• [AIM OF THE EXERCISE]:
Go through the data below. Pull out every line that has the word "Conference".

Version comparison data
--- --- ---

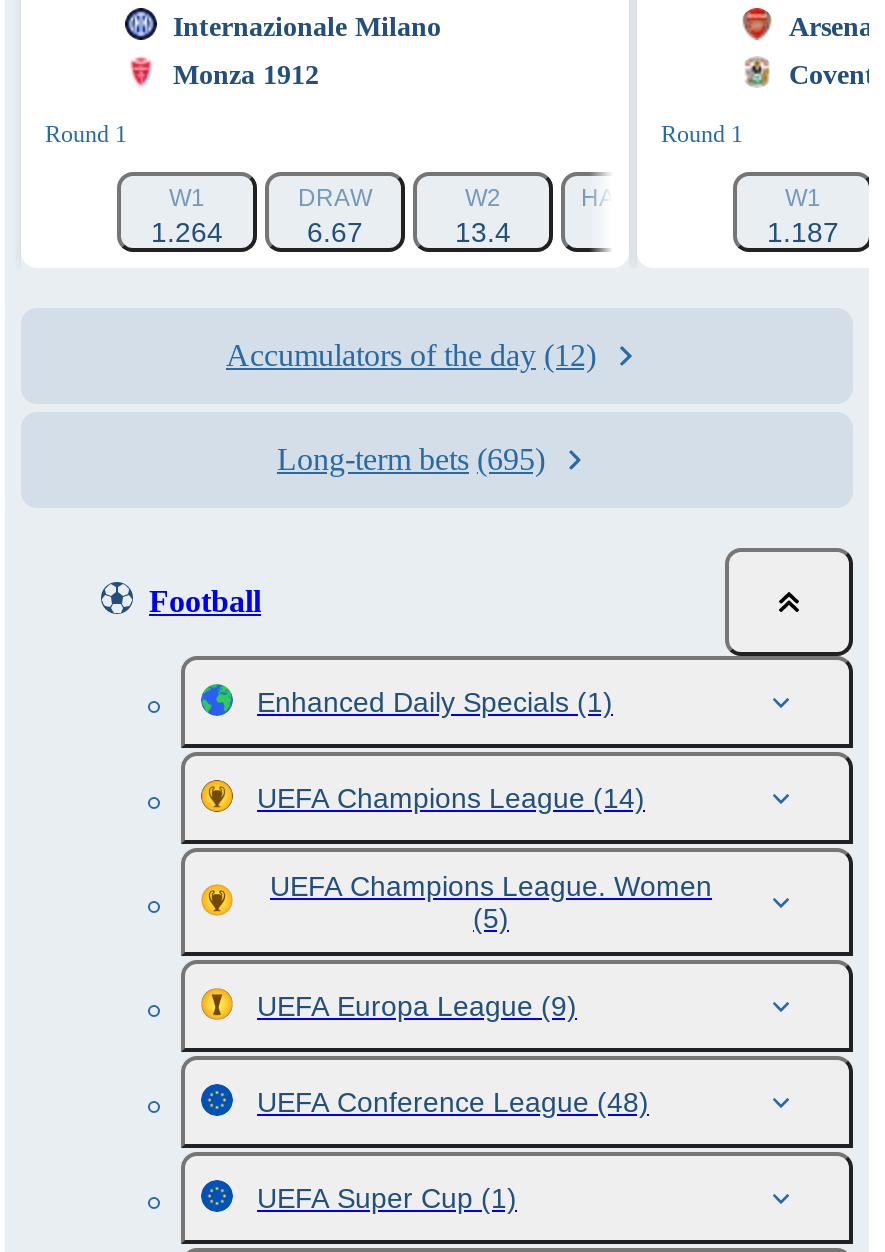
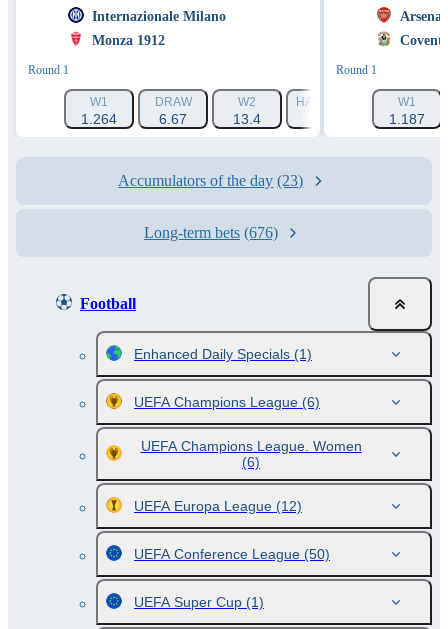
- Accumulators of the day (12)
+ Accumulators of the day (23)

- Long-term bets (695)
+ Long-term bets (676)

- UEFA Champions League (14)
+ UEFA Champions League (6)

- (5)
+ (6)

- UEFA Europa League (9)
+ UEFA Europa League (12)

- UEFA Conference League (48)
+ UEFA Conference League (50)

--- --- ---

• [ANSWER TO THIS PROBLEM]:
- UEFA Conference League (48)
+ UEFA Conference League (50)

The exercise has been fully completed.